She tosses junk to the floor just to make space. Not like he’ll notice when she shoves it all back in. Each clump of clothing gets unrolled. Each container opened, checked, and tossed.

No pen.

She’s about to give up when she sees one last item: a black bag stuffed in the very back.

She dumps its contents onto the floor without thinking twice.

No pen.

Instead, transponder snails scatter on the floor. Surveillance ones, four of them, and one visual snail with the telltale lens eye blinking slowly up at her.

She pauses, brows pulling together.

What the hell is Zoro doing with a bunch of these?

For a moment, the weight of the situation catches up to her. She’s still crouched on the floor, still in the men’s quarters, surrounded by scattered knives and the smell of leather, steel, sweat, and sake. Her heart beats a little faster. This wasn’t part of the plan.

Curiosity presses in sharp, and she doesn’t give herself time to reconsider.

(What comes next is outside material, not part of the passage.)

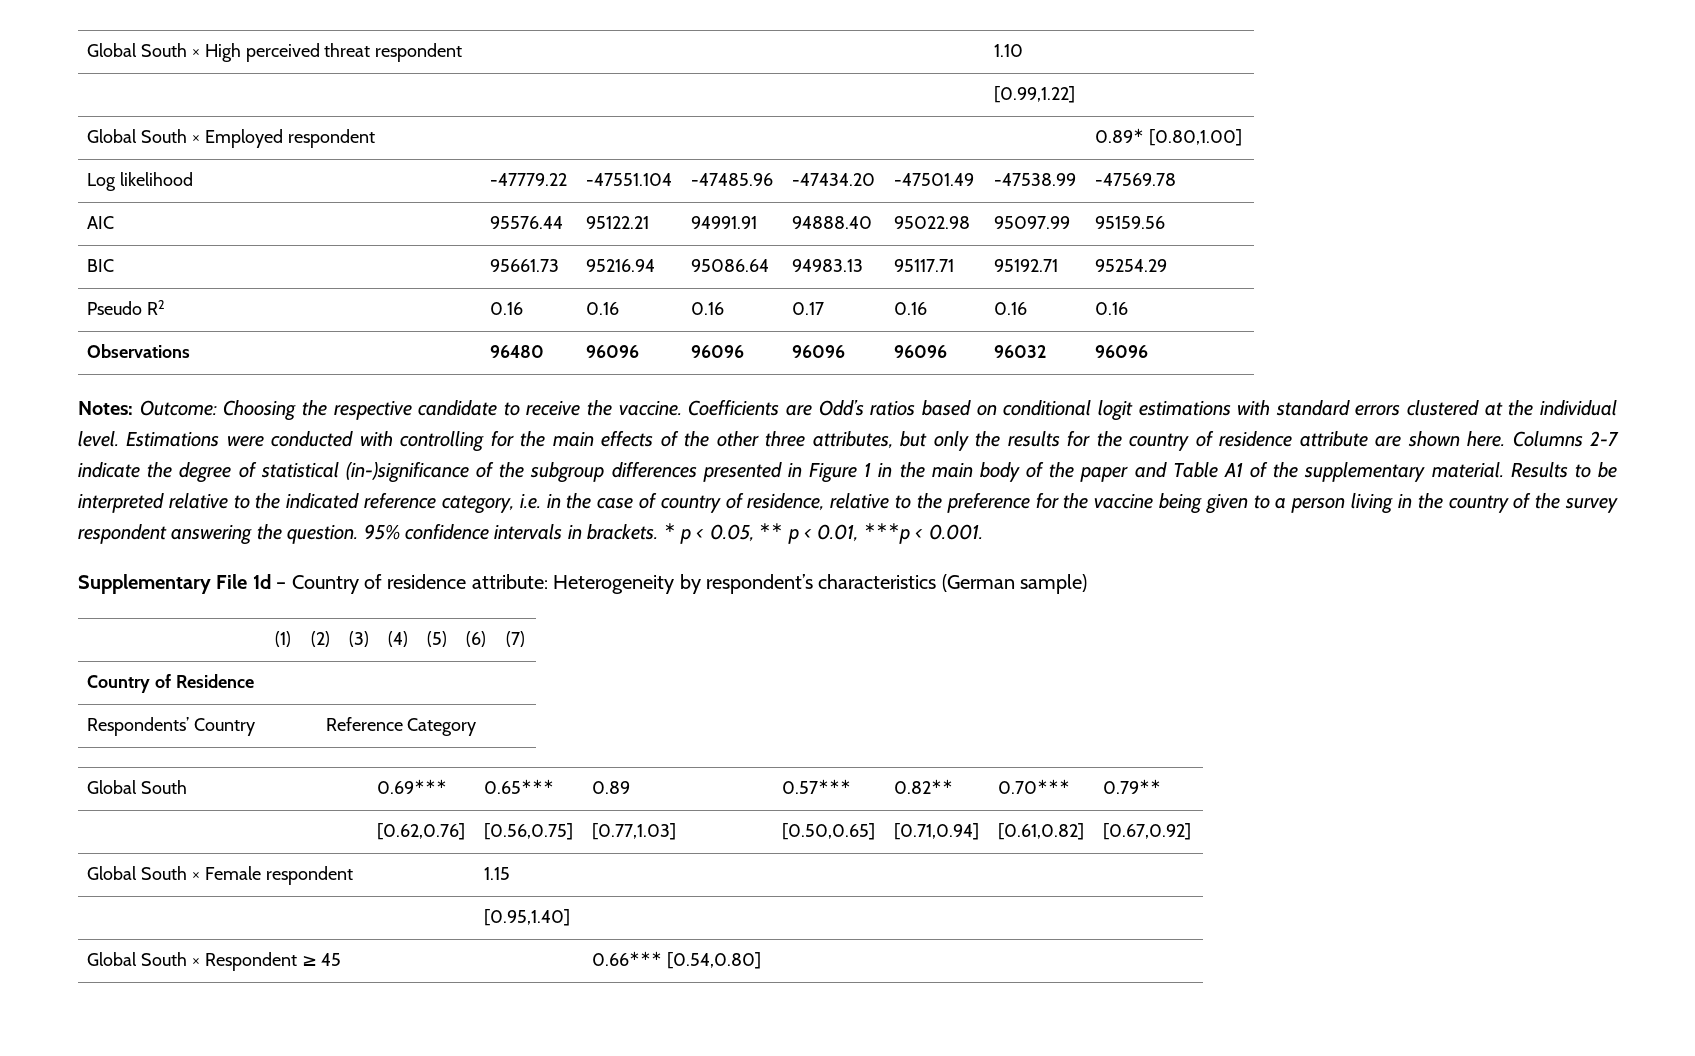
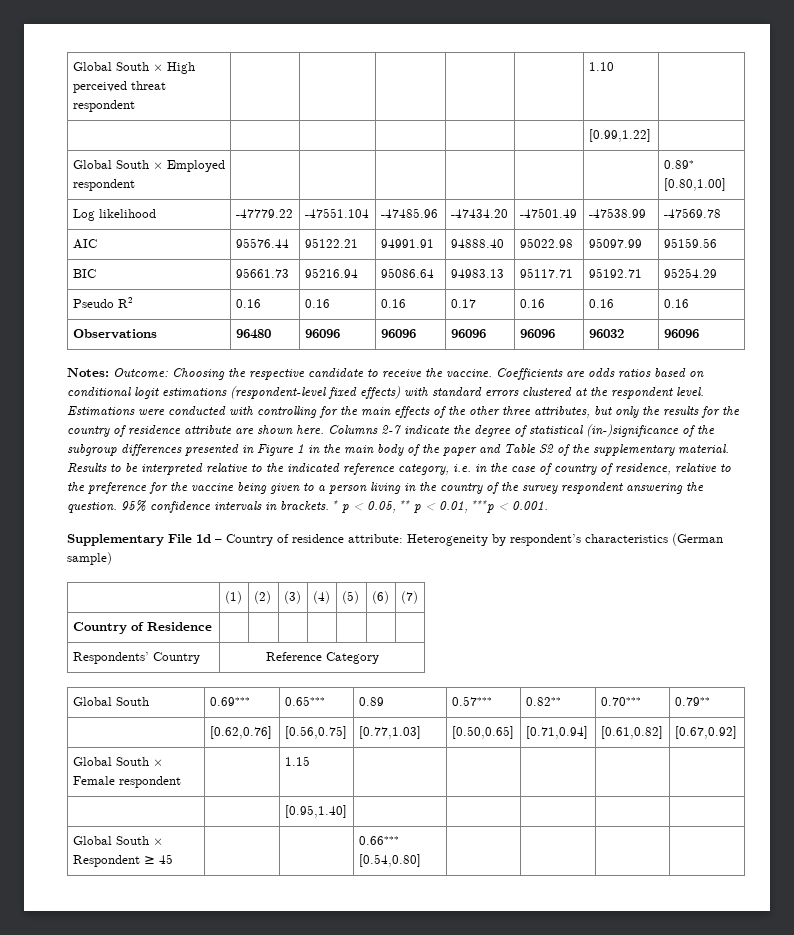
- Coefficients are Odd’s ratios based on conditional logit estimations with standard errors clustered at the individual level.
+ Coefficients are odds ratios based on conditional logit estimations (respondent-level fixed effects) with standard errors clustered at the respondent level.
- Columns 2-7 indicate the degree of statistical (in-)significance of the subgroup differences presented in Figure 1 in the main body of the paper and Table A1 of the supplementary material.
+ Columns 2-7 indicate the degree of statistical (in-)significance of the subgroup differences presented in Figure 1 in the main body of the paper and Table S2 of the supplementary material.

She knows it’s wrong. It’s a massive invasion of privacy. But—he started it. If he hadn’t stolen her pen, she wouldn’t be in here. She wouldn’t even know about the snails.

She shoves everything else back into the locker, jams the snails into their bag, and makes her escape.

Secretly, she’s hoping for something juicy. Just a little blackmail. Something that’ll wipe that smirk off his face and make him hand the pen back with his head hung low like a proper loser. Victory would taste so sweet.

Her heart skips every time the wood creaks underfoot or a laugh echoes from another part of the ship. She doesn’t breathe easy until her door’s shut and locked behind her.

It takes her a good half hour to figure out how to work the things on her own. Not her proudest moment, especially considering a muscle-head like Zoro clearly knows how to use them. During her scramble, she notices that each snail has a number scribbled on its shell. At least there’s a starting point: snail #1.

With the connection established, her chest wells with anticipation as a projection flickers to life against her wall.

On the wall, in grainy light, is Sanji.

It looks old. From some time before the crew’s two-year split. He’s younger, and his bangs fall over the opposite eye from where they do now. He’s in the galley, stirring a bowl of what looks like batter and humming softly to himself—low, tuneless, and distracted.

After a moment, he sets the bowl down, plucks a cigarette from his pack, and just as he turns his head toward the snail, the feed cuts to black.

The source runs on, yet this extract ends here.